Les Pyrénées, l'ultra-trail, les vaches et ceux qui partagent leur existence.

C’est pas du parapente alors j’ai essayé de faire vendeur dans le titre : j’ai mis “Pyrénées” et surtout “ultra-trail” pour appâter les sportifs. Pas réussi à caser “sexe”, c’est un peu le point faible du reportage…

Bon, j’aime bien la manière dont il parle de tout ça. Moi qui n’aime pas trop les sportifs, la manière dont il parle du corps… ça me parle.
Bien évidemment l’agriculture paysanne familiale de qualité aussi… à mettre en rapport avec l’élevage industriel et toute la filière agro-industrielle d’exportation ; ça peut donner à penser.
Si c’est le cas, eh bien comme il dit on voit que d’autres existences sont possibles. Et que tout un univers, fait aussi des paysages que ne connaissons et aimons, sur lequel pèsent de gigantesques pressions destructrices, tente de ne pas disparaitre.

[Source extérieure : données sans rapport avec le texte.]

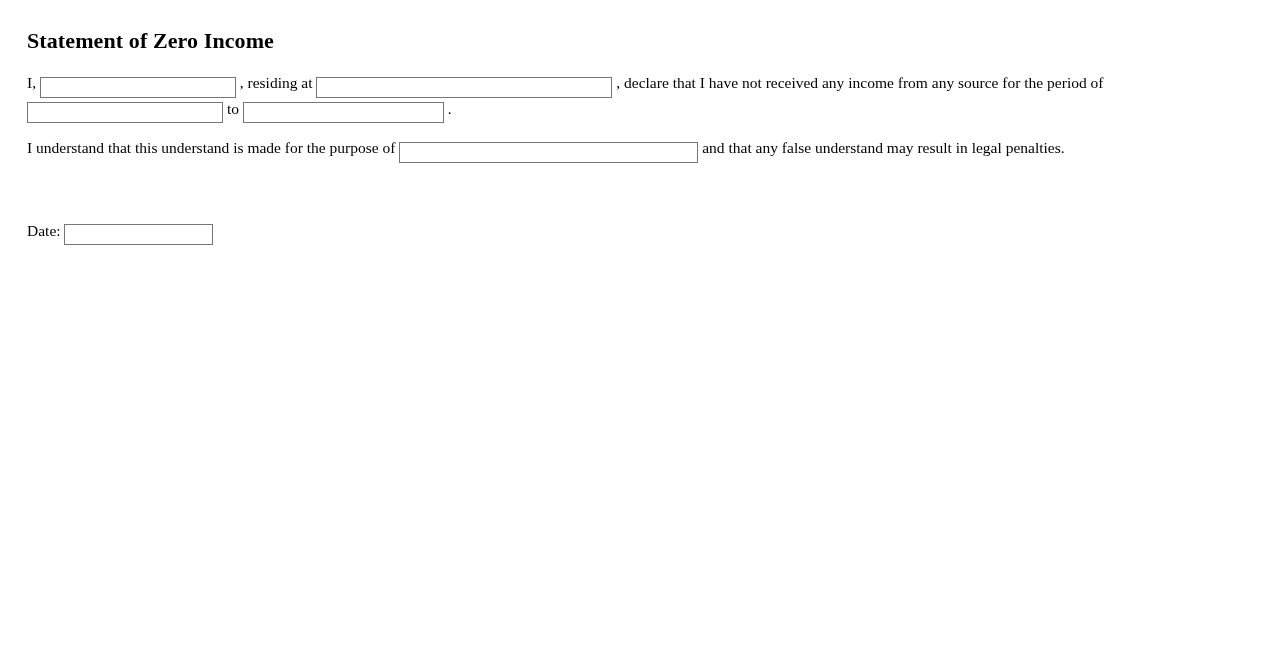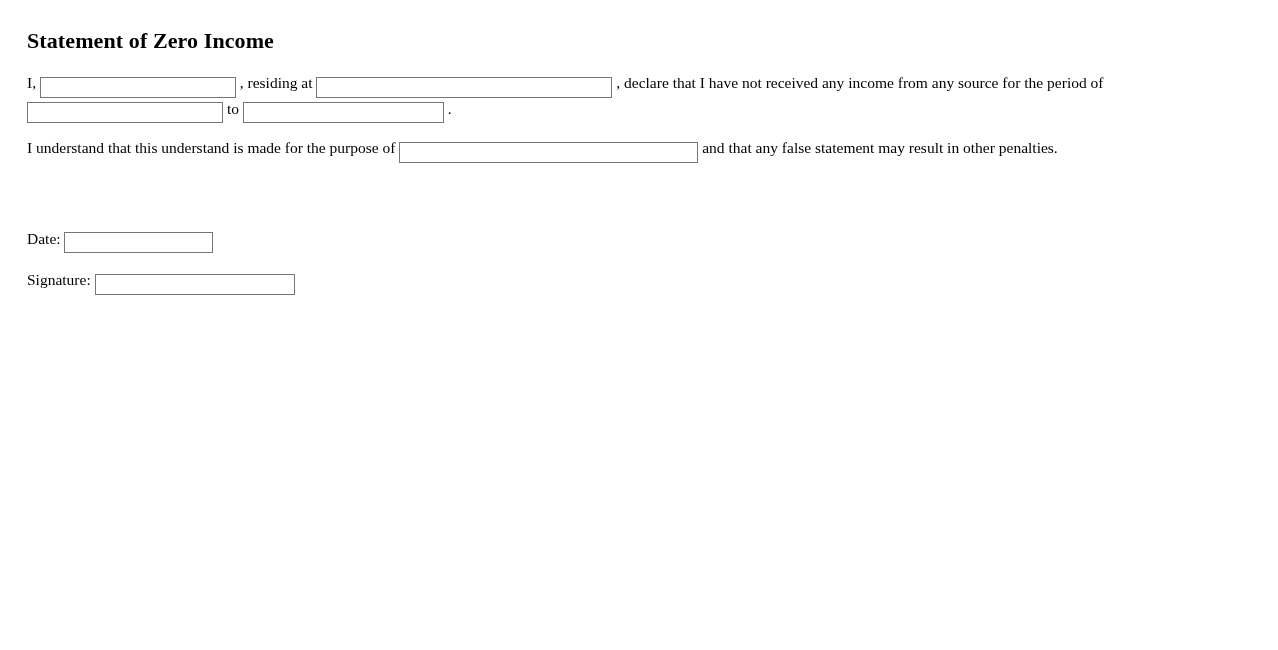"and that any false statement" span.txt { text: statement may result in other -> understand may result in legal }
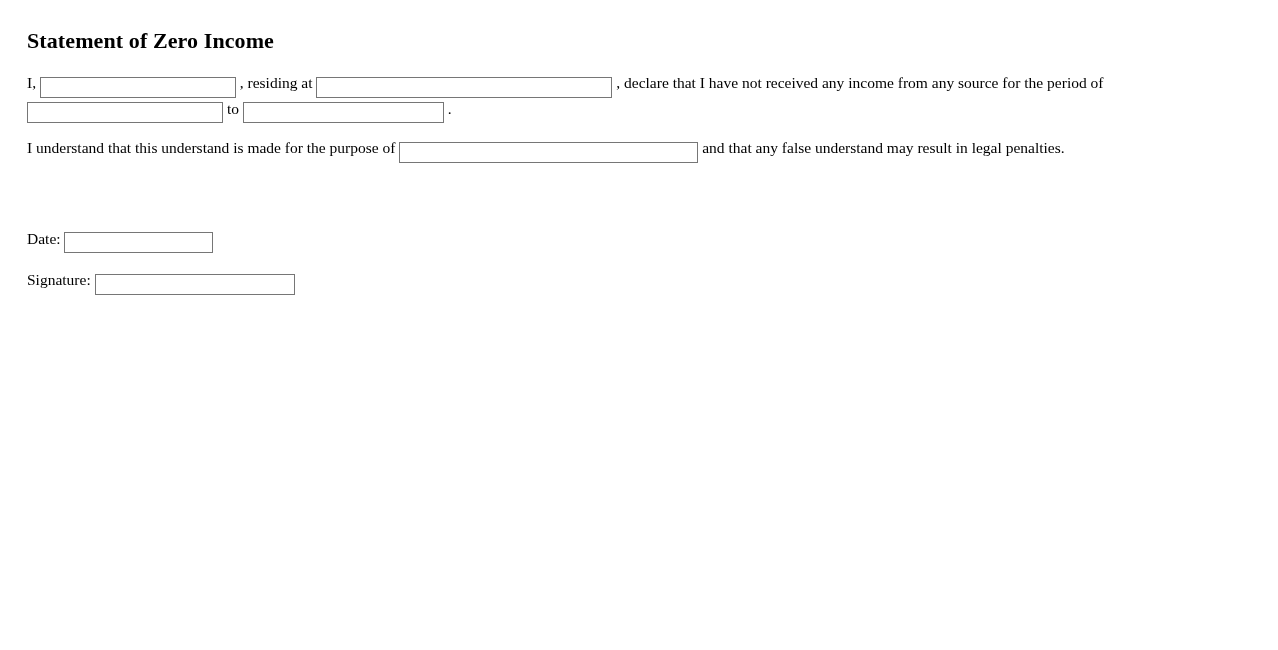"Date:" .line-row { margin: 16px 0 16px 0 -> 8px 0 16px 0 }
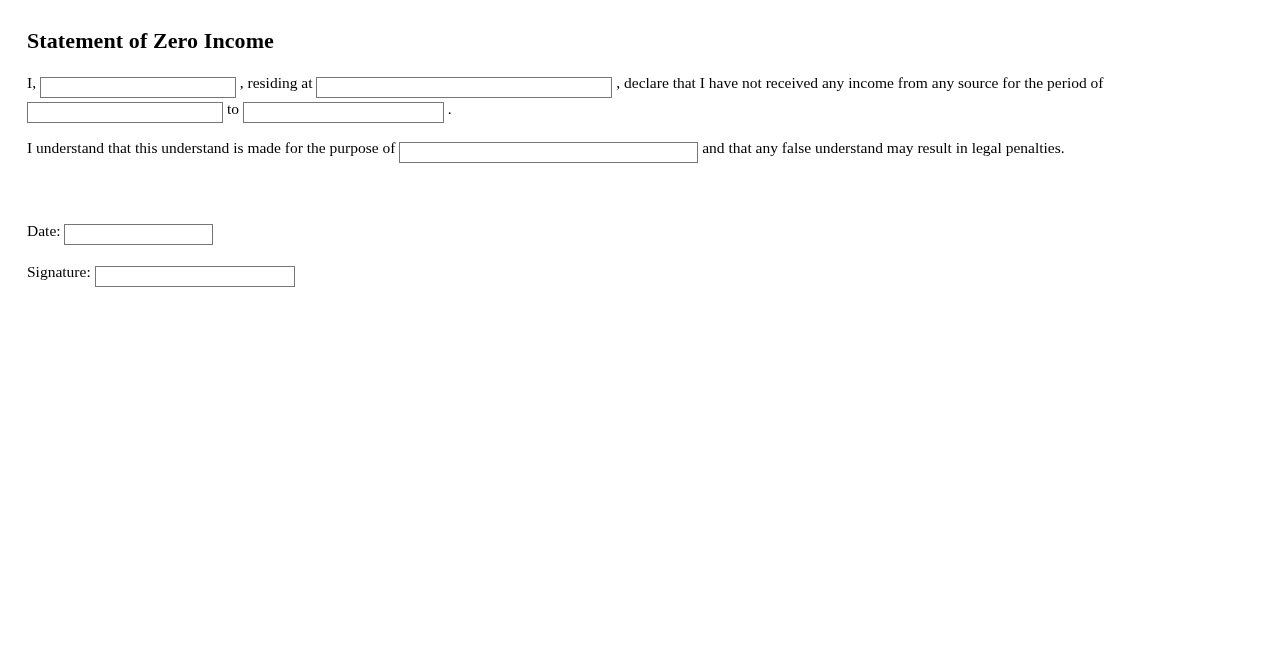"Signature:" div.line-row { html: <div> <span>Signature:</span> <input> </div> -> none }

http://www.youtube.com/watch?v=6Q2uhaUOmmU
https://www.youtube.com/watch?v=6Q2uhaUOmmU

On en a quelques uns comme ça dans la vallée des paysans à gros moteur qui auraient sans doute pu avoir un très très haut niveau dans les sports d’endurance s’ils n’avaient pas aussi un métier qui les occupe un peu trop.

Il est magnifique ce mec!

Vive le sport! Et les Pyrénées!!! :smiley:

Merci pour ce lien :pouce:

45 minutes magnifiques.

A noter sa réflexion sur la contradiction qu’il observe en lui entre son gout de la compétition et son amour de la solitude au sein de la nature.

Pour ceusses qui ne l’ont pas encore fait, se déchausser et marcher pieds nus dans les alpages frais et vert lors d’un rando-vol, c’est grandiose !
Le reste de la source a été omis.